BEGIN
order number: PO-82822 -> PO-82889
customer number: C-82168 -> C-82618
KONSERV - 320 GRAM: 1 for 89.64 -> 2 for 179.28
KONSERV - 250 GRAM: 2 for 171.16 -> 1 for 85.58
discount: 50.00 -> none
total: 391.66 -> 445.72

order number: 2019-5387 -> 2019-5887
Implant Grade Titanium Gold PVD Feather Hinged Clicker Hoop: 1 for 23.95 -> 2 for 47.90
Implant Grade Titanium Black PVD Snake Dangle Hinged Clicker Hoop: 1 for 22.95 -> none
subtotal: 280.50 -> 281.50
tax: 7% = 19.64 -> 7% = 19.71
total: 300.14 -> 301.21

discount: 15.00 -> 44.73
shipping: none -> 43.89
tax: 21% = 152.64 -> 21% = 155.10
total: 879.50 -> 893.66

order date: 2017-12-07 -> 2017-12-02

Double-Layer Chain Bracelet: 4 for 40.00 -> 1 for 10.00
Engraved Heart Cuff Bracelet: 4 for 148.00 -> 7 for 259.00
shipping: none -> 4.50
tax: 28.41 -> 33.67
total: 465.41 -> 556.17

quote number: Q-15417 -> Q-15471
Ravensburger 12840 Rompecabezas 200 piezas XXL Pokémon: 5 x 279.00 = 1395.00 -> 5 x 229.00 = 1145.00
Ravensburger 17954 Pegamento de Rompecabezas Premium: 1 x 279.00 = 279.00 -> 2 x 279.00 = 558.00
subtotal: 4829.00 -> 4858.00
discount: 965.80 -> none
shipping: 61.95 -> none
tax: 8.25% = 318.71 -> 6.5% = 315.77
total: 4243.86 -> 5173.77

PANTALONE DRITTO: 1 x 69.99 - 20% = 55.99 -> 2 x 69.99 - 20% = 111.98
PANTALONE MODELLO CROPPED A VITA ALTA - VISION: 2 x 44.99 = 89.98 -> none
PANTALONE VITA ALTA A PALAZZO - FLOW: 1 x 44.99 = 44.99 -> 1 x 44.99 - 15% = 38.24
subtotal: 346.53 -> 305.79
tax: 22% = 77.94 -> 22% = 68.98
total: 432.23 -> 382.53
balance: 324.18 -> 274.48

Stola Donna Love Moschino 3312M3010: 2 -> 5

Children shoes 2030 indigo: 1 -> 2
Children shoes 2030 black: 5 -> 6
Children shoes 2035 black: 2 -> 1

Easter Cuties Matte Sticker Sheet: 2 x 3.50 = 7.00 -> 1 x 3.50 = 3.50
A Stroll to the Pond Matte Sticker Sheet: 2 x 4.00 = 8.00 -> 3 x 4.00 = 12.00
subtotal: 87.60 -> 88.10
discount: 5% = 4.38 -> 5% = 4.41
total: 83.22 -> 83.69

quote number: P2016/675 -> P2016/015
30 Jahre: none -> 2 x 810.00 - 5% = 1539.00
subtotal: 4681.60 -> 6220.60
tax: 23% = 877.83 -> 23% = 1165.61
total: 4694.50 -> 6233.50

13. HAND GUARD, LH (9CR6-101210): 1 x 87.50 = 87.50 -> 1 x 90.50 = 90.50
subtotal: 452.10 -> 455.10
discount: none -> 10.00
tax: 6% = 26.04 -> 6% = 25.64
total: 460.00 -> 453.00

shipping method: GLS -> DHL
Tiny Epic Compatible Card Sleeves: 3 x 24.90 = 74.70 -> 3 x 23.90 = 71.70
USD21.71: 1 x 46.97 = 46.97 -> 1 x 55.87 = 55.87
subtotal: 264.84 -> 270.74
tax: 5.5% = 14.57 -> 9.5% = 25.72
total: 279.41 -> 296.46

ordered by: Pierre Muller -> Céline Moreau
END
__Exercise instructions__.
Please transcribe the lines from the one containing "Tiny Epic Compatible" through the last line of the records. Include both ends and nothing else.

__Response below__.
Tiny Epic Compatible Card Sleeves: 3 x 24.90 = 74.70 -> 3 x 23.90 = 71.70
USD21.71: 1 x 46.97 = 46.97 -> 1 x 55.87 = 55.87
subtotal: 264.84 -> 270.74
tax: 5.5% = 14.57 -> 9.5% = 25.72
total: 279.41 -> 296.46

ordered by: Pierre Muller -> Céline Moreau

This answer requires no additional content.